*** Dataset content ***

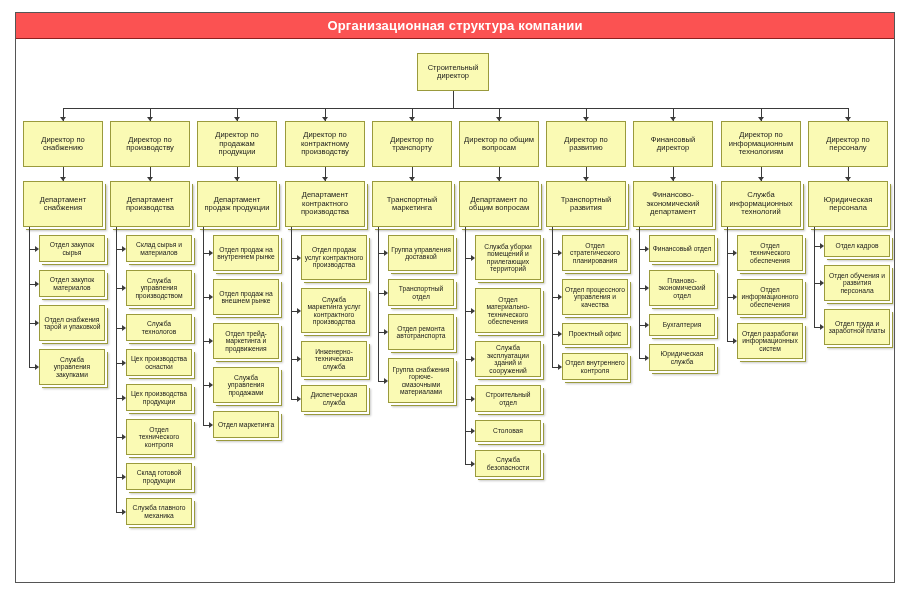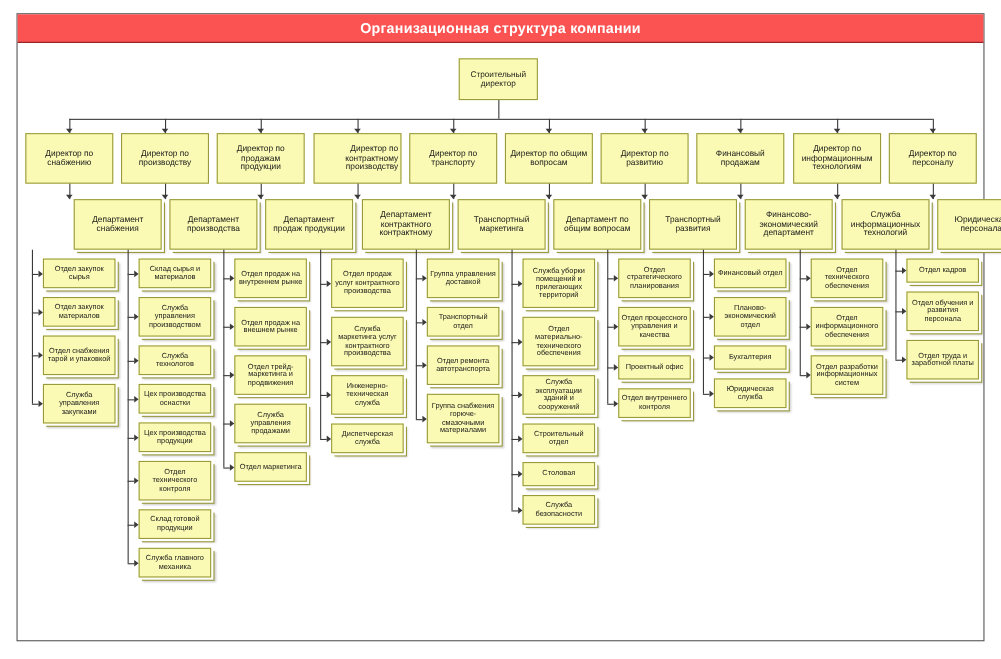--- a/index.html
+++ b/index.html
@@ -213,7 +213,7 @@
       <div class="arrow-right" style="left: 193px; top: 409px;"></div>
       <div class="vline" style="left: 309px; top: 95px; height: 13px;"></div>
       <div class="arrow-down" style="left: 306px; top: 104px;"></div>
-      <div class="node director" style="left: 269px; top: 108px; width: 80px; height: 46px; text-align: right;">
+      <div class="node director" style="left: 269px; top: 108px; width: 80px; height: 46px;">
         <span class="lbl">Директор по контрактному производству</span>
       </div>
       <div class="vline" style="left: 309px; top: 154px; height: 14px;"></div>

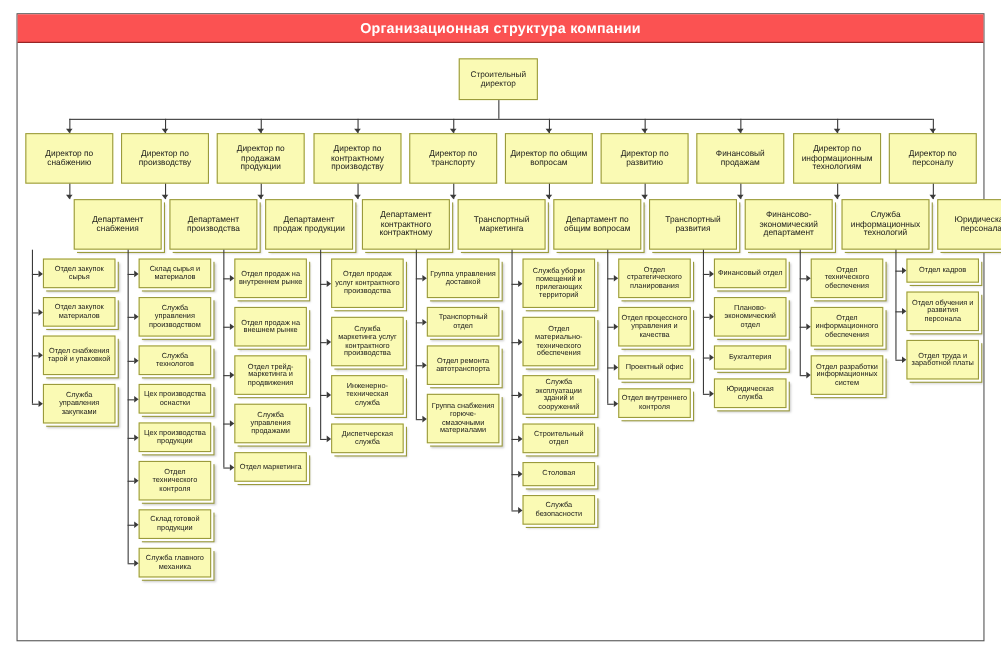--- a/index.html
+++ b/index.html
@@ -348,7 +348,7 @@
       <div class="vline" style="left: 657px; top: 95px; height: 13px;"></div>
       <div class="arrow-down" style="left: 654px; top: 104px;"></div>
       <div class="node director" style="left: 617px; top: 108px; width: 80px; height: 46px;">
-        <span class="lbl">Финансовый продажам</span>
+        <span class="lbl">Финансовый директор</span>
       </div>
       <div class="vline" style="left: 657px; top: 154px; height: 14px;"></div>
       <div class="arrow-down" style="left: 654px; top: 164px;"></div>

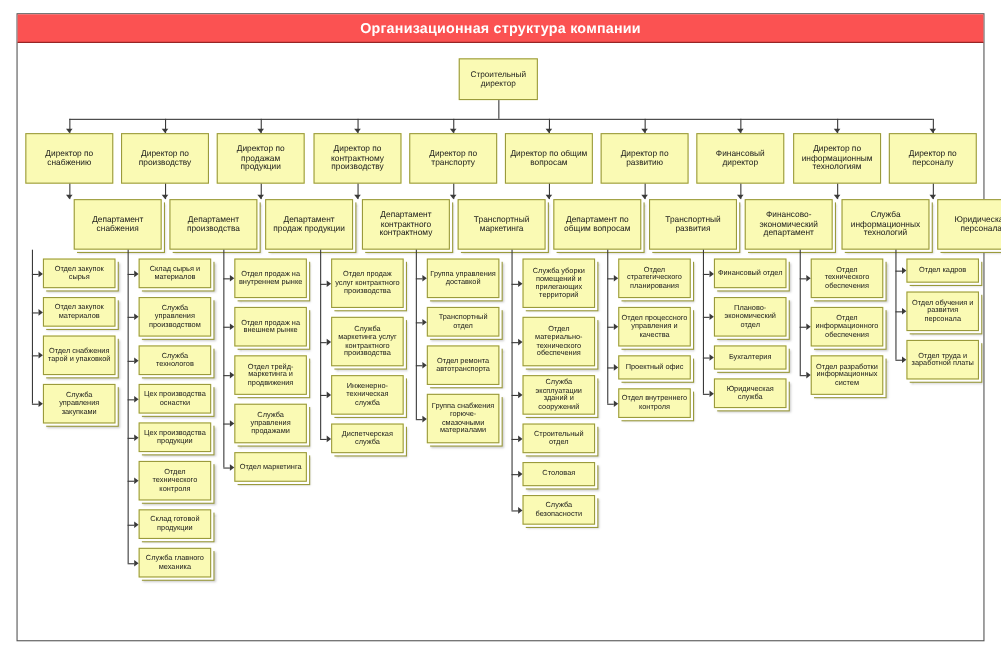--- a/index.html
+++ b/index.html
@@ -53,7 +53,6 @@
   .node.dept {
     font-size: 7.6px;
     box-shadow: 2px 2px 0 0 #ffffff, 3px 3px 0 0 #9a9a3c, 4px 4px 2px 0 rgba(120,120,120,.45);
-    margin-left: 44px;
   }
   .node.leaf {
     font-size: 6.7px;

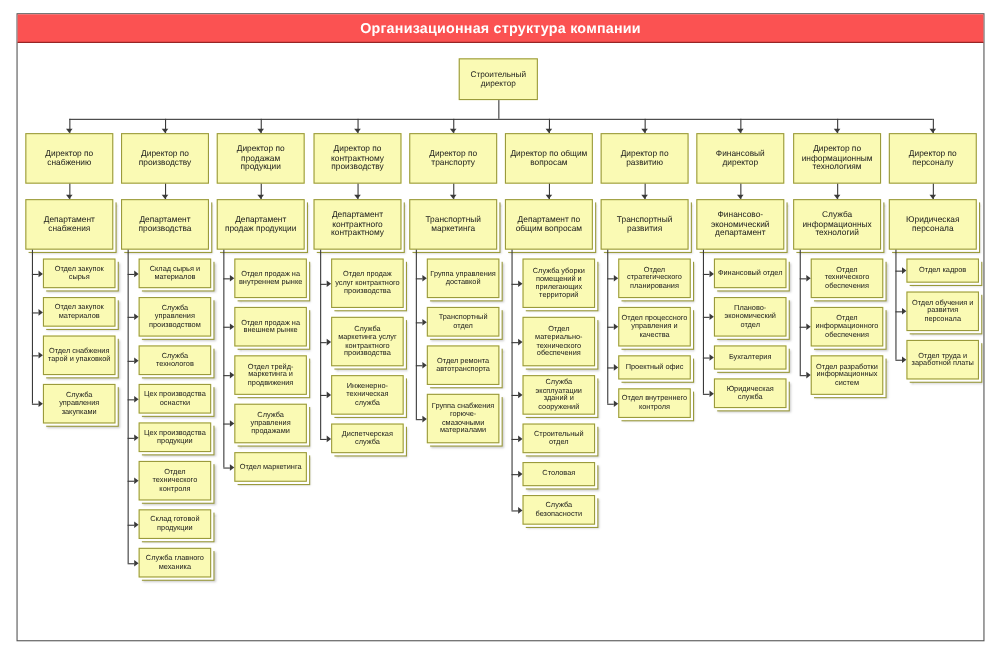--- a/index.html
+++ b/index.html
@@ -218,7 +218,7 @@
       <div class="vline" style="left: 309px; top: 154px; height: 14px;"></div>
       <div class="arrow-down" style="left: 306px; top: 164px;"></div>
       <div class="node dept" style="left: 269px; top: 168px; width: 80px; height: 46px;">
-        <span class="lbl">Департамент контрактного контрактному</span>
+        <span class="lbl">Департамент контрактного производства</span>
       </div>
       <div class="node leaf" style="left: 285px; top: 222px; width: 66px; height: 45px;">
         <span class="lbl">Отдел продаж услуг контрактного производства</span>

***

Assigned task:
Copy every record above exactly, leaving out any pictures.

Solution:
--- a/index.html
+++ b/index.html
@@ -213,7 +213,7 @@
       <div class="arrow-right" style="left: 193px; top: 409px;"></div>
       <div class="vline" style="left: 309px; top: 95px; height: 13px;"></div>
       <div class="arrow-down" style="left: 306px; top: 104px;"></div>
-      <div class="node director" style="left: 269px; top: 108px; width: 80px; height: 46px; text-align: right;">
+      <div class="node director" style="left: 269px; top: 108px; width: 80px; height: 46px;">
         <span class="lbl">Директор по контрактному производству</span>
       </div>
       <div class="vline" style="left: 309px; top: 154px; height: 14px;"></div>

--- a/index.html
+++ b/index.html
@@ -348,7 +348,7 @@
       <div class="vline" style="left: 657px; top: 95px; height: 13px;"></div>
       <div class="arrow-down" style="left: 654px; top: 104px;"></div>
       <div class="node director" style="left: 617px; top: 108px; width: 80px; height: 46px;">
-        <span class="lbl">Финансовый продажам</span>
+        <span class="lbl">Финансовый директор</span>
       </div>
       <div class="vline" style="left: 657px; top: 154px; height: 14px;"></div>
       <div class="arrow-down" style="left: 654px; top: 164px;"></div>

--- a/index.html
+++ b/index.html
@@ -53,7 +53,6 @@
   .node.dept {
     font-size: 7.6px;
     box-shadow: 2px 2px 0 0 #ffffff, 3px 3px 0 0 #9a9a3c, 4px 4px 2px 0 rgba(120,120,120,.45);
-    margin-left: 44px;
   }
   .node.leaf {
     font-size: 6.7px;

--- a/index.html
+++ b/index.html
@@ -218,7 +218,7 @@
       <div class="vline" style="left: 309px; top: 154px; height: 14px;"></div>
       <div class="arrow-down" style="left: 306px; top: 164px;"></div>
       <div class="node dept" style="left: 269px; top: 168px; width: 80px; height: 46px;">
-        <span class="lbl">Департамент контрактного контрактному</span>
+        <span class="lbl">Департамент контрактного производства</span>
       </div>
       <div class="node leaf" style="left: 285px; top: 222px; width: 66px; height: 45px;">
         <span class="lbl">Отдел продаж услуг контрактного производства</span>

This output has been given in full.